Below are some records; quote exactly the lines from the one that contains "[868,99,939,111] subdivide ->" through the one that contains "(401, 204) none", inclusive, and no others.

● Information provided:
● ● ●
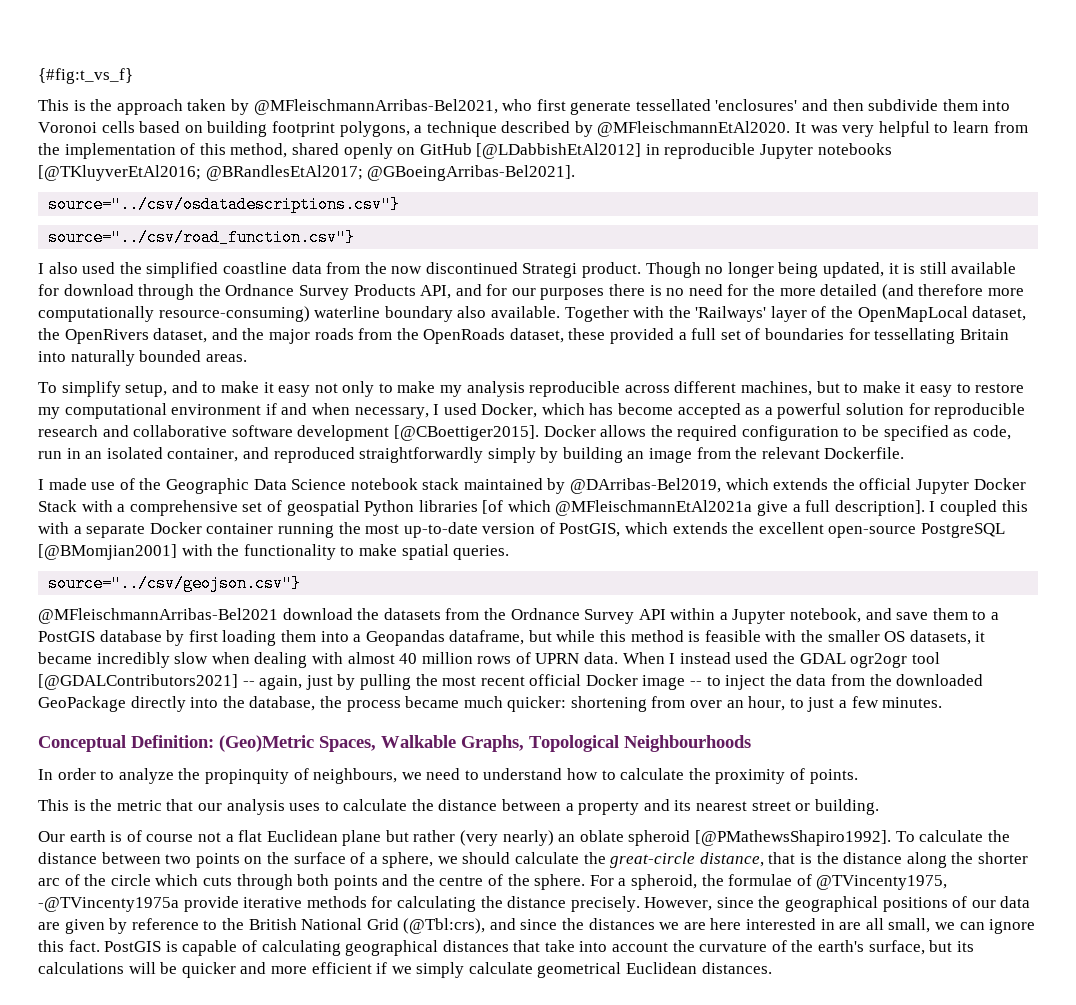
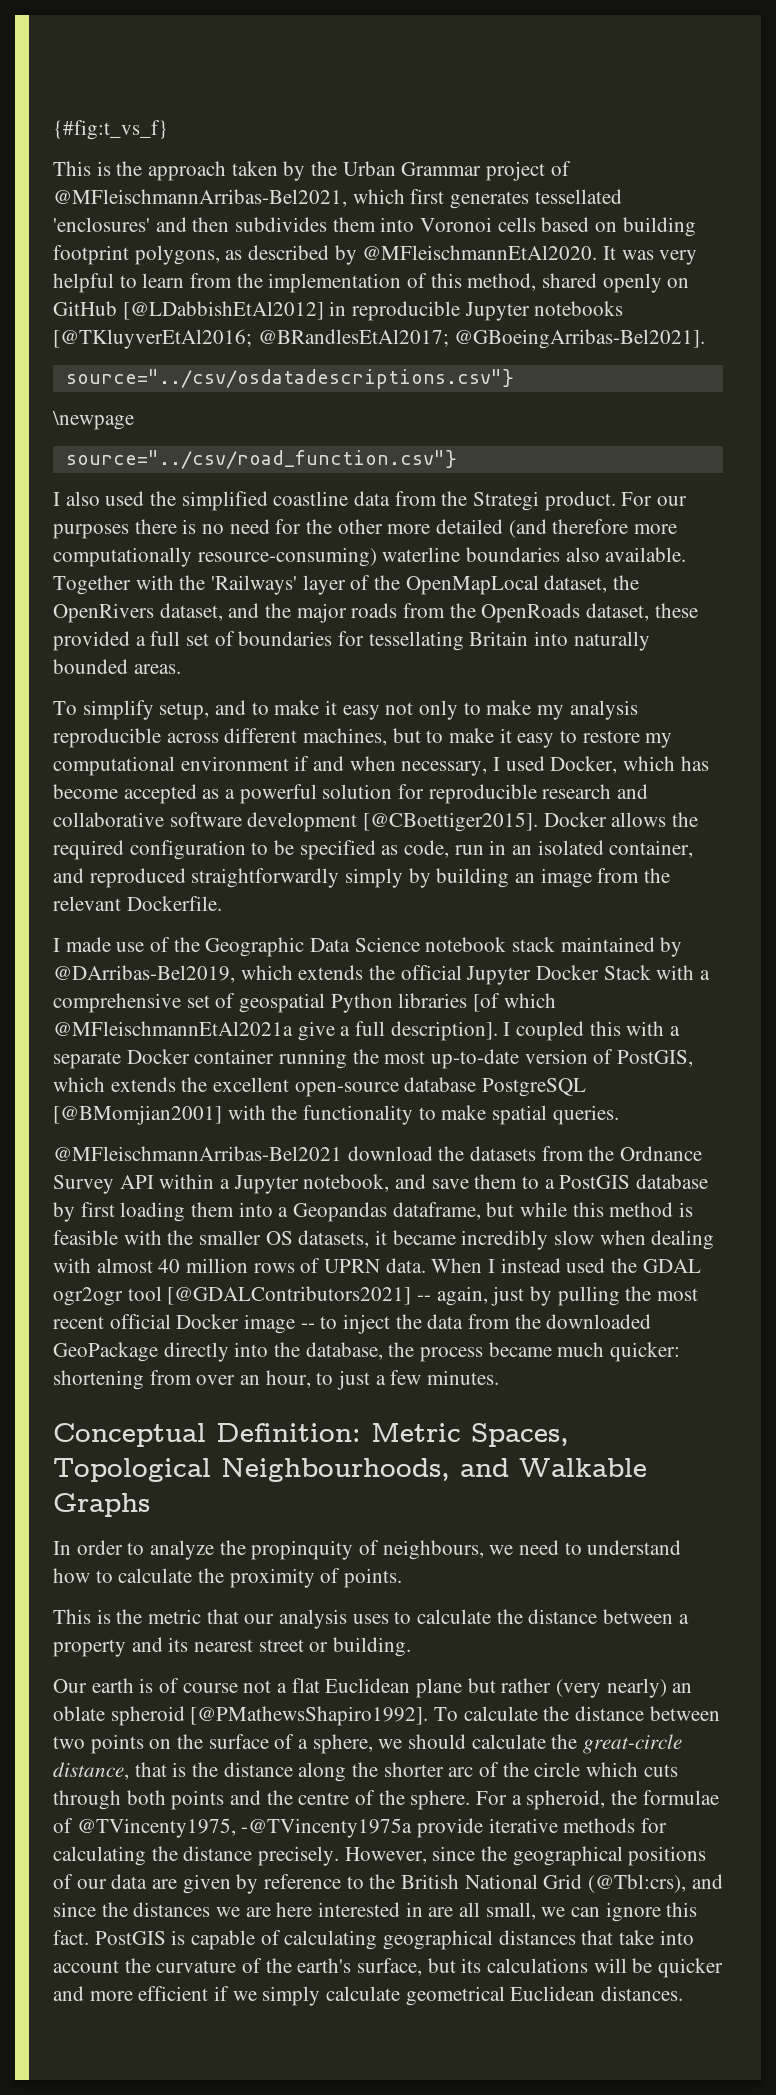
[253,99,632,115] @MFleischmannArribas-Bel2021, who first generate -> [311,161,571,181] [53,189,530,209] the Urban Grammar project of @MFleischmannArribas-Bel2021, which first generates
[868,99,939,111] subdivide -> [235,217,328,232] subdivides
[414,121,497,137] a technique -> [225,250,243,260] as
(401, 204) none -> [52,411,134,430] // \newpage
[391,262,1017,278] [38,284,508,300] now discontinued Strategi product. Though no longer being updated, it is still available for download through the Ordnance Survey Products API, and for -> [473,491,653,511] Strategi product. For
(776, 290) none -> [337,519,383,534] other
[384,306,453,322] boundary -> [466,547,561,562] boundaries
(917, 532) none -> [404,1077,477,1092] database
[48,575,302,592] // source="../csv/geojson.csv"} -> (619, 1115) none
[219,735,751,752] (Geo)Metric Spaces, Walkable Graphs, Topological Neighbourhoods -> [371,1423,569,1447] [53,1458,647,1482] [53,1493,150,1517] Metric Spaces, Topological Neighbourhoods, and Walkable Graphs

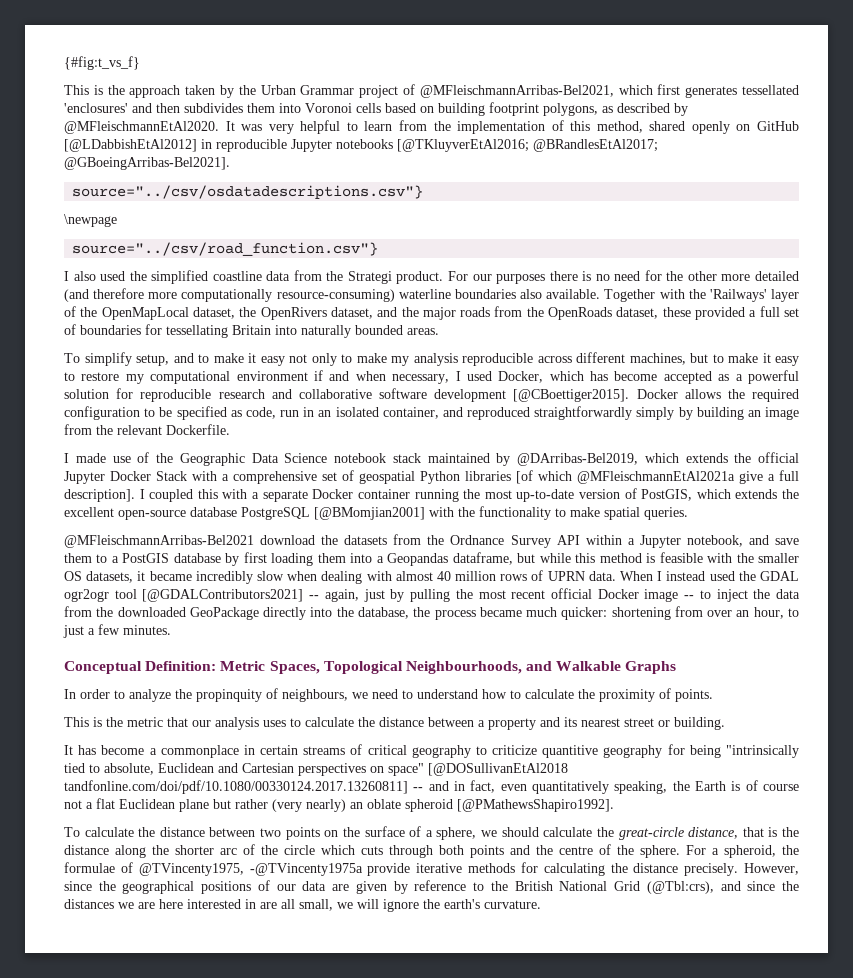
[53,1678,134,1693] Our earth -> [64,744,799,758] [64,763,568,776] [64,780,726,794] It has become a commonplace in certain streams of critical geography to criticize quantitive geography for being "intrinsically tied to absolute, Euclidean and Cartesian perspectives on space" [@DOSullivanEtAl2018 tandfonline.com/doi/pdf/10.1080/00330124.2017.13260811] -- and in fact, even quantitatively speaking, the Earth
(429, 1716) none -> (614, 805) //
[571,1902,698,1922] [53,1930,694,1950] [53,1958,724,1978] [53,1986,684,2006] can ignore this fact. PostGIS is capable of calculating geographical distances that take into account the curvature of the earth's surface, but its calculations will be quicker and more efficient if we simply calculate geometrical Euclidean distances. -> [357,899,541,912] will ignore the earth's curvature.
● ● ●
● Solution for this exercise:
[868,99,939,111] subdivide -> [235,217,328,232] subdivides
[414,121,497,137] a technique -> [225,250,243,260] as
(401, 204) none -> [52,411,134,430] // \newpage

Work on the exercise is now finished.